- Action item
Within the material below, locate the line with "[187,121,328,134] was the" and the line with "(465, 276) none", then return those two lines and all lines between them, exactly as written.

- Material to process

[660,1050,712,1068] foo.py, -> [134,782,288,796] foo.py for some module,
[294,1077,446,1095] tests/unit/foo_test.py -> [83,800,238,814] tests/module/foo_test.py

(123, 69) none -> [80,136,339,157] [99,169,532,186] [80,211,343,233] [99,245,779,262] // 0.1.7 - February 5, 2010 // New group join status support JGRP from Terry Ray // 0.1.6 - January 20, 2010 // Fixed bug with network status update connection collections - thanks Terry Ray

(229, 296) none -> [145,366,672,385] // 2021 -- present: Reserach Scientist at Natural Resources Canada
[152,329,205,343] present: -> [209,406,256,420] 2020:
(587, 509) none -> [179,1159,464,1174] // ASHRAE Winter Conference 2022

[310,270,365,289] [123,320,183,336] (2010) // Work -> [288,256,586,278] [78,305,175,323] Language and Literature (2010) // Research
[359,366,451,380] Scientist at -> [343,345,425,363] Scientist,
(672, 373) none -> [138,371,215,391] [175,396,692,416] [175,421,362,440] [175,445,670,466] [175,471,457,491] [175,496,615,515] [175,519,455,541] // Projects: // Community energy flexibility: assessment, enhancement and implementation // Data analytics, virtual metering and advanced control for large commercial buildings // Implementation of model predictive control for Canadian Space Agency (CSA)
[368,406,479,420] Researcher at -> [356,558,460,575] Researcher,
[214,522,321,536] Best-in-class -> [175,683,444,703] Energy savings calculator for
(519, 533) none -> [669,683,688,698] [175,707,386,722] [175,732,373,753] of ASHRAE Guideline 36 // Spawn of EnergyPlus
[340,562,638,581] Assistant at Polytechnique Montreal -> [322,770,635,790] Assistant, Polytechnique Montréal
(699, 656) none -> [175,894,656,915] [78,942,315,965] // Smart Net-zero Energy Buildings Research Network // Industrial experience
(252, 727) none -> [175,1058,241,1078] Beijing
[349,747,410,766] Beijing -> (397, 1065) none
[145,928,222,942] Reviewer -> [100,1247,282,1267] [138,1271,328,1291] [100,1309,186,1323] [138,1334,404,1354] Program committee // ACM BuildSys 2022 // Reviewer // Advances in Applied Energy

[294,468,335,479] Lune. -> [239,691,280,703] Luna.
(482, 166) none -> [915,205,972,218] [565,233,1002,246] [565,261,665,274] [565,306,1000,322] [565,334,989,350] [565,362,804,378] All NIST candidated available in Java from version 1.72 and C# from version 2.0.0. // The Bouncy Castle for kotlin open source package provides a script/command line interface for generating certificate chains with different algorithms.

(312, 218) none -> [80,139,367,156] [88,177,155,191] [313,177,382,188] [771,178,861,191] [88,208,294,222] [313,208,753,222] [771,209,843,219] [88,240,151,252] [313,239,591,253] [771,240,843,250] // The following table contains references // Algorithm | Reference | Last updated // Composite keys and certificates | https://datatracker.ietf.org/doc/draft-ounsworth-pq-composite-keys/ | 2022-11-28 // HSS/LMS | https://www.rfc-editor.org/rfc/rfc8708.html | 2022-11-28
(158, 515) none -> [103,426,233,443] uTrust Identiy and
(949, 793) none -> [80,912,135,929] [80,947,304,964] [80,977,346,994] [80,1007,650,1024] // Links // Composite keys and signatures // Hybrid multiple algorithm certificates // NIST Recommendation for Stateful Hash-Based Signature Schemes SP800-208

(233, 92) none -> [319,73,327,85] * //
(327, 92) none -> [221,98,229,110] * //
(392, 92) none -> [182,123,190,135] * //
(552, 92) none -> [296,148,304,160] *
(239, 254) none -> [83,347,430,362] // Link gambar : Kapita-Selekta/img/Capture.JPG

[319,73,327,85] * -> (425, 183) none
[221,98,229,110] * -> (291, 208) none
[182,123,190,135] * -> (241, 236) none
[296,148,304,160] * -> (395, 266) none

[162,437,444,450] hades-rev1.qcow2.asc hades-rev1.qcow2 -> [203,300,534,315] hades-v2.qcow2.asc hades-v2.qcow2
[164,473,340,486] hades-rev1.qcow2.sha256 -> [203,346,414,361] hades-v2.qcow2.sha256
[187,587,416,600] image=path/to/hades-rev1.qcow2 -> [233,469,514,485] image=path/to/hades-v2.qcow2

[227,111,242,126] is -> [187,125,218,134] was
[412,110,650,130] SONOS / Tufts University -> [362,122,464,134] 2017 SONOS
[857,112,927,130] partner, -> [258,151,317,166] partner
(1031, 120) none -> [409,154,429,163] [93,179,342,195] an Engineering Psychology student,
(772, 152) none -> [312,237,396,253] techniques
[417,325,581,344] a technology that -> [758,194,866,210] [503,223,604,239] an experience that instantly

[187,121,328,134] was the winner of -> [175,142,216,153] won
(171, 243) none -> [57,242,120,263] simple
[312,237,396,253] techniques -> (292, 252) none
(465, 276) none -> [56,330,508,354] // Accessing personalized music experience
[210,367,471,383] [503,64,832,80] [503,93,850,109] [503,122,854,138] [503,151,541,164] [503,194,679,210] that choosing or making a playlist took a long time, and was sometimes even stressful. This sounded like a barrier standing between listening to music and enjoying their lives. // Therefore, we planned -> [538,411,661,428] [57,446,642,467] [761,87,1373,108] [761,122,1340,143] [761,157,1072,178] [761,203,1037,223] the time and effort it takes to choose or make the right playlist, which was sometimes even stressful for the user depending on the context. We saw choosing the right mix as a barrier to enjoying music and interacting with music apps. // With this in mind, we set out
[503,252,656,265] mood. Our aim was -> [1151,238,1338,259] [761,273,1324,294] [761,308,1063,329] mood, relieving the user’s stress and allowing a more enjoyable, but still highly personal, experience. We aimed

- Your solution
[187,121,328,134] was the winner of -> [175,142,216,153] won
(171, 243) none -> [57,242,120,263] simple
[312,237,396,253] techniques -> (292, 252) none
(465, 276) none -> [56,330,508,354] // Accessing personalized music experience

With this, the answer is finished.